INFORMATION GIVEN:
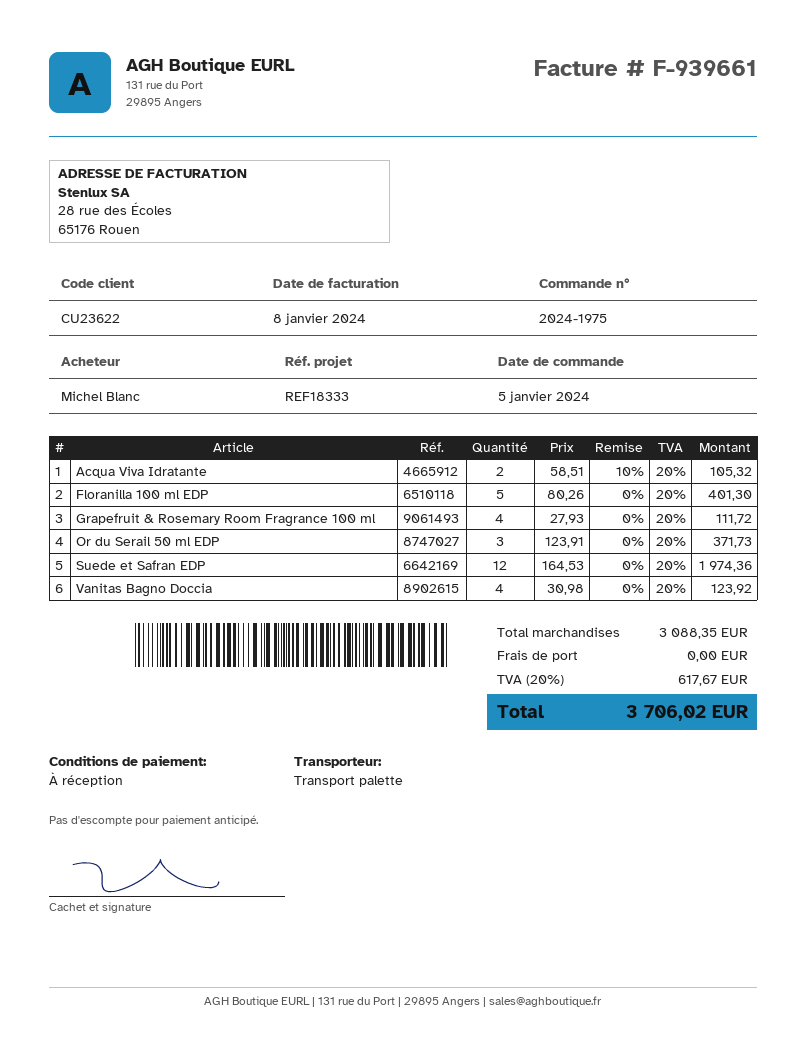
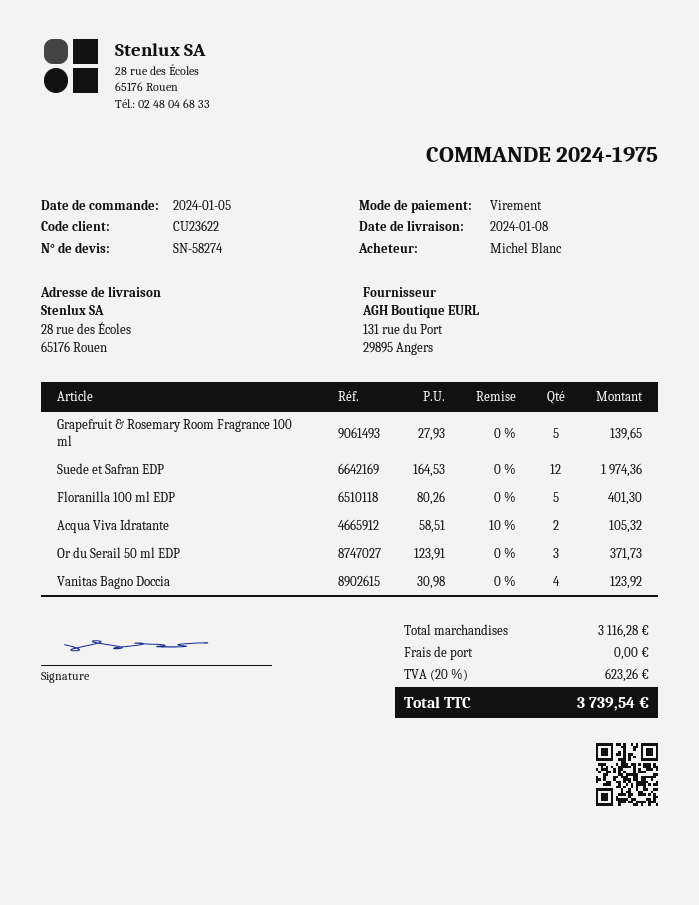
Grapefruit & Rosemary Room Fragrance 100 ml: 4 x 27.93 = 111.72 -> 5 x 27.93 = 139.65
subtotal: 3088.35 -> 3116.28
tax: 20% = 617.67 -> 20% = 623.26
total: 3706.02 -> 3739.54

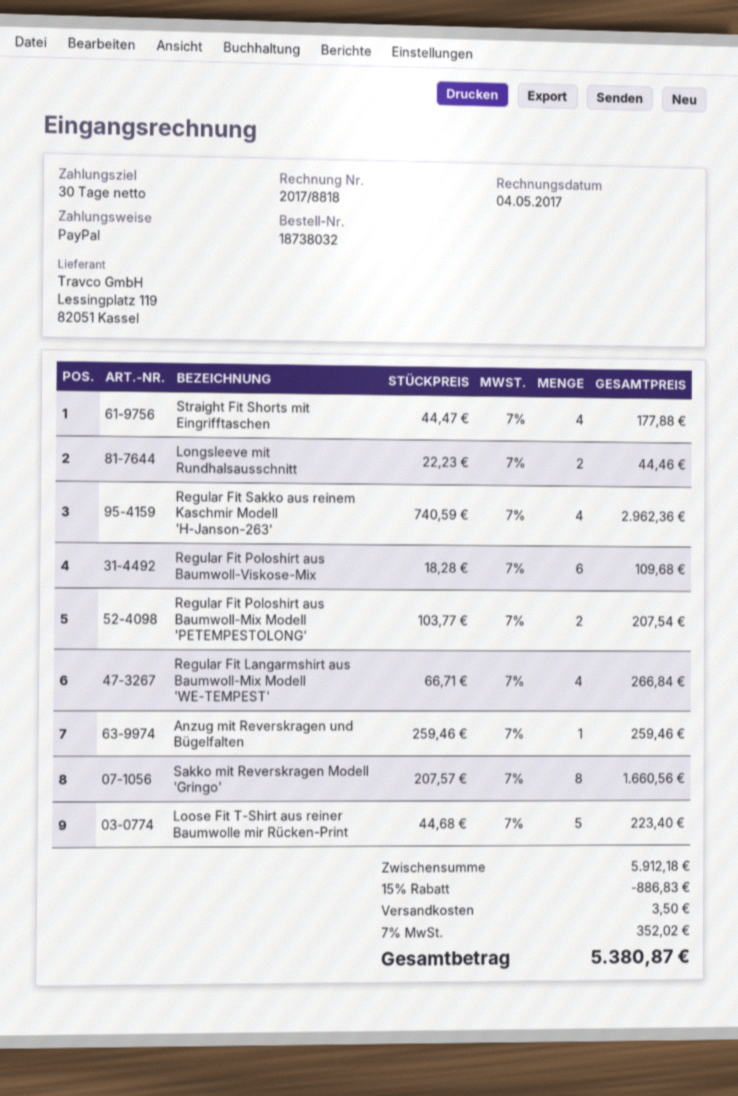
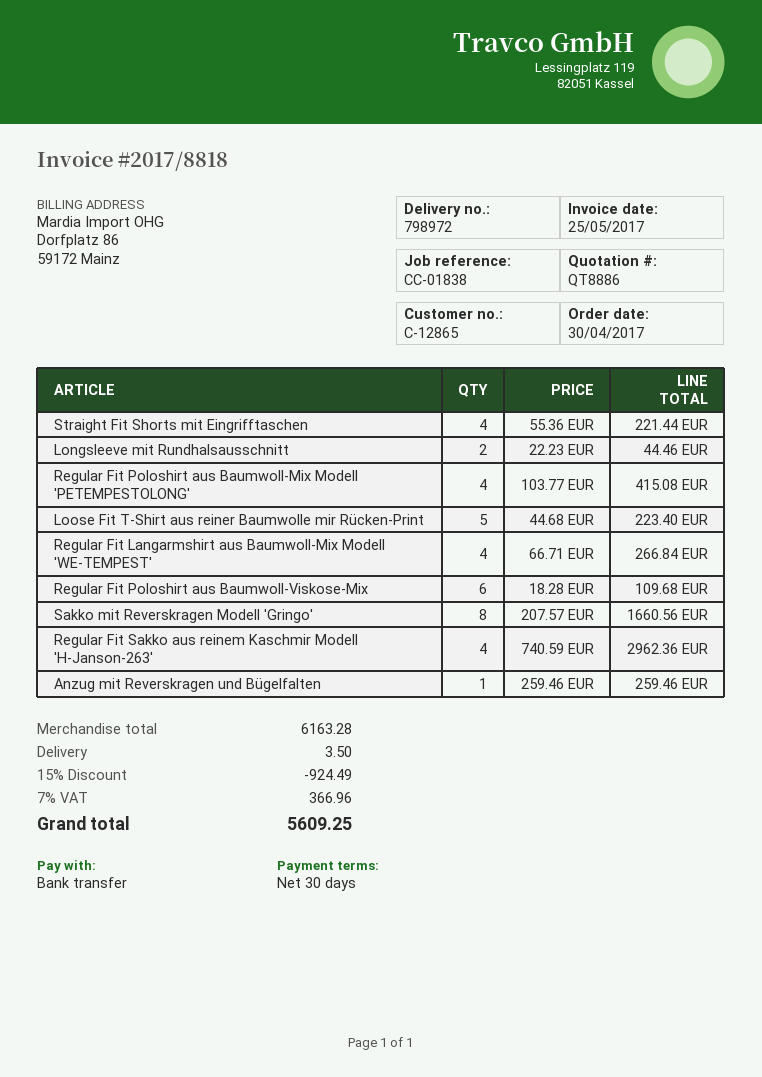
invoice date: 2017-05-04 -> 2017-05-25
payment method: PayPal -> bank transfer
Straight Fit Shorts mit Eingrifftaschen: 4 x 44.47 = 177.88 -> 4 x 55.36 = 221.44
Regular Fit Poloshirt aus Baumwoll-Mix Modell 'PETEMPESTOLONG': 2 x 103.77 = 207.54 -> 4 x 103.77 = 415.08
subtotal: 5912.18 -> 6163.28
discount: 15% = 886.83 -> 15% = 924.49
tax: 7% = 352.02 -> 7% = 366.96
total: 5380.87 -> 5609.25

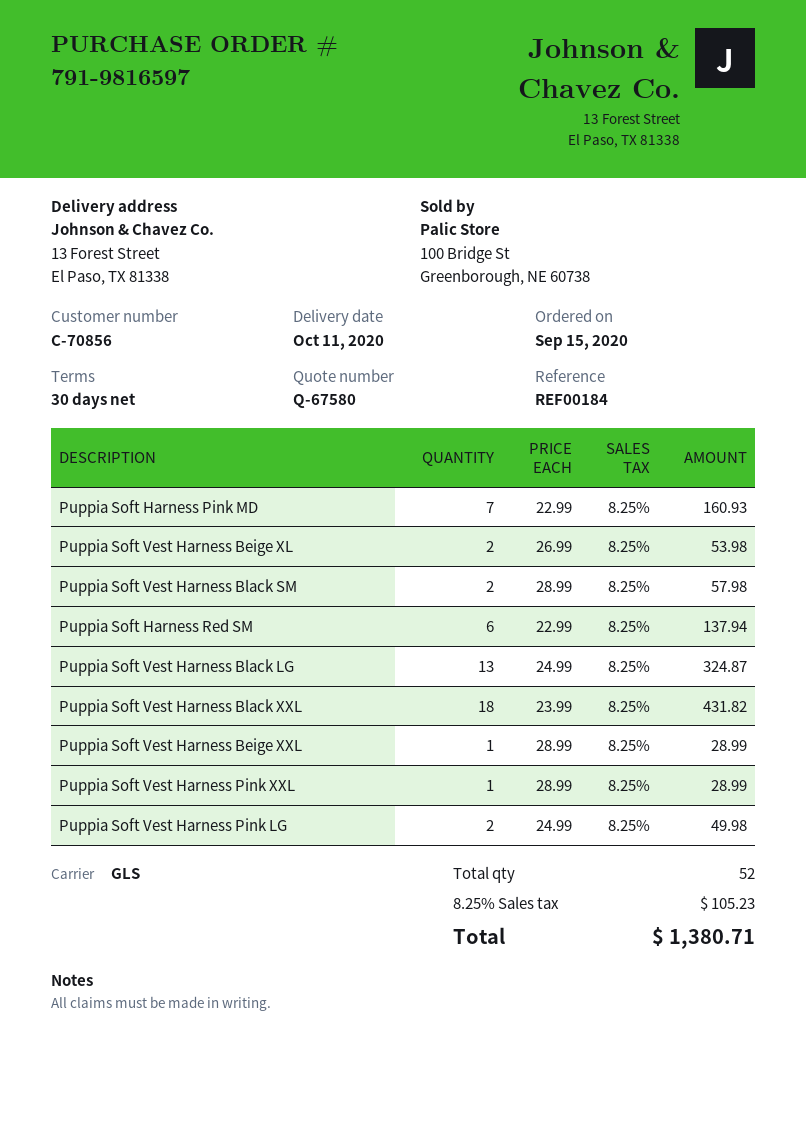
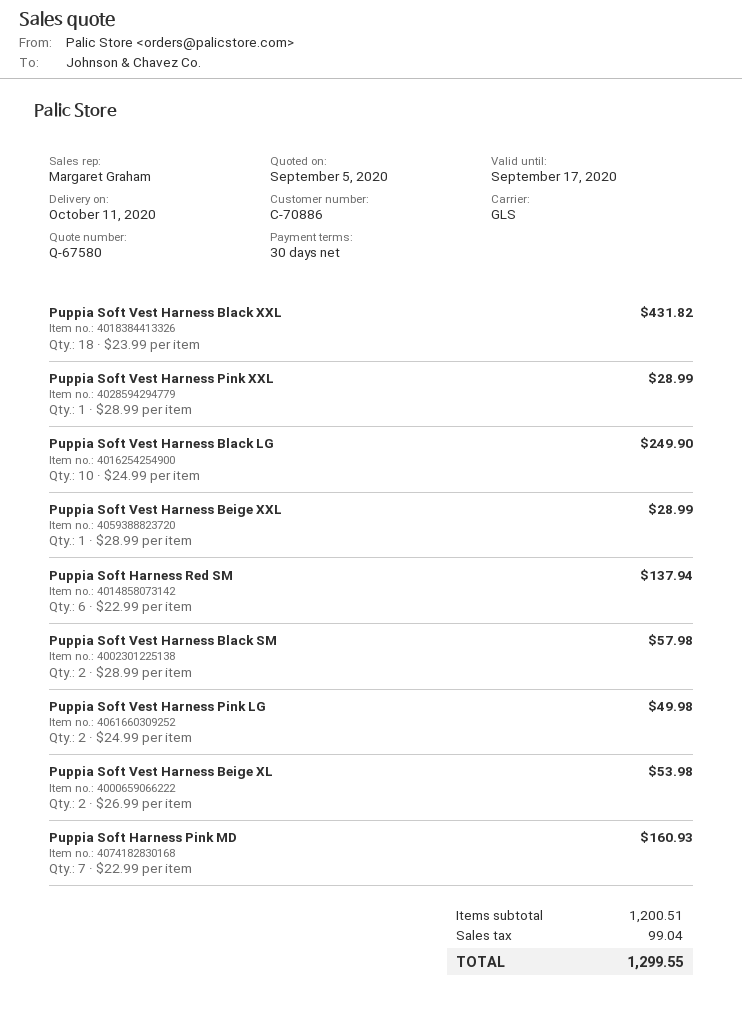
customer number: C-70856 -> C-70886
Puppia Soft Vest Harness Black LG: 13 x 24.99 = 324.87 -> 10 x 24.99 = 249.90
tax: 105.23 -> 99.04
total: 1380.71 -> 1299.55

ABOUT THIS TASK: Restate word for word the lines from the one with "invoice date: 2017-05-04 -> 2017-05-25" to the end of the material, both included. Do not include the pictures.

EXERCISE RESULT:
invoice date: 2017-05-04 -> 2017-05-25
payment method: PayPal -> bank transfer
Straight Fit Shorts mit Eingrifftaschen: 4 x 44.47 = 177.88 -> 4 x 55.36 = 221.44
Regular Fit Poloshirt aus Baumwoll-Mix Modell 'PETEMPESTOLONG': 2 x 103.77 = 207.54 -> 4 x 103.77 = 415.08
subtotal: 5912.18 -> 6163.28
discount: 15% = 886.83 -> 15% = 924.49
tax: 7% = 352.02 -> 7% = 366.96
total: 5380.87 -> 5609.25

customer number: C-70856 -> C-70886
Puppia Soft Vest Harness Black LG: 13 x 24.99 = 324.87 -> 10 x 24.99 = 249.90
tax: 105.23 -> 99.04
total: 1380.71 -> 1299.55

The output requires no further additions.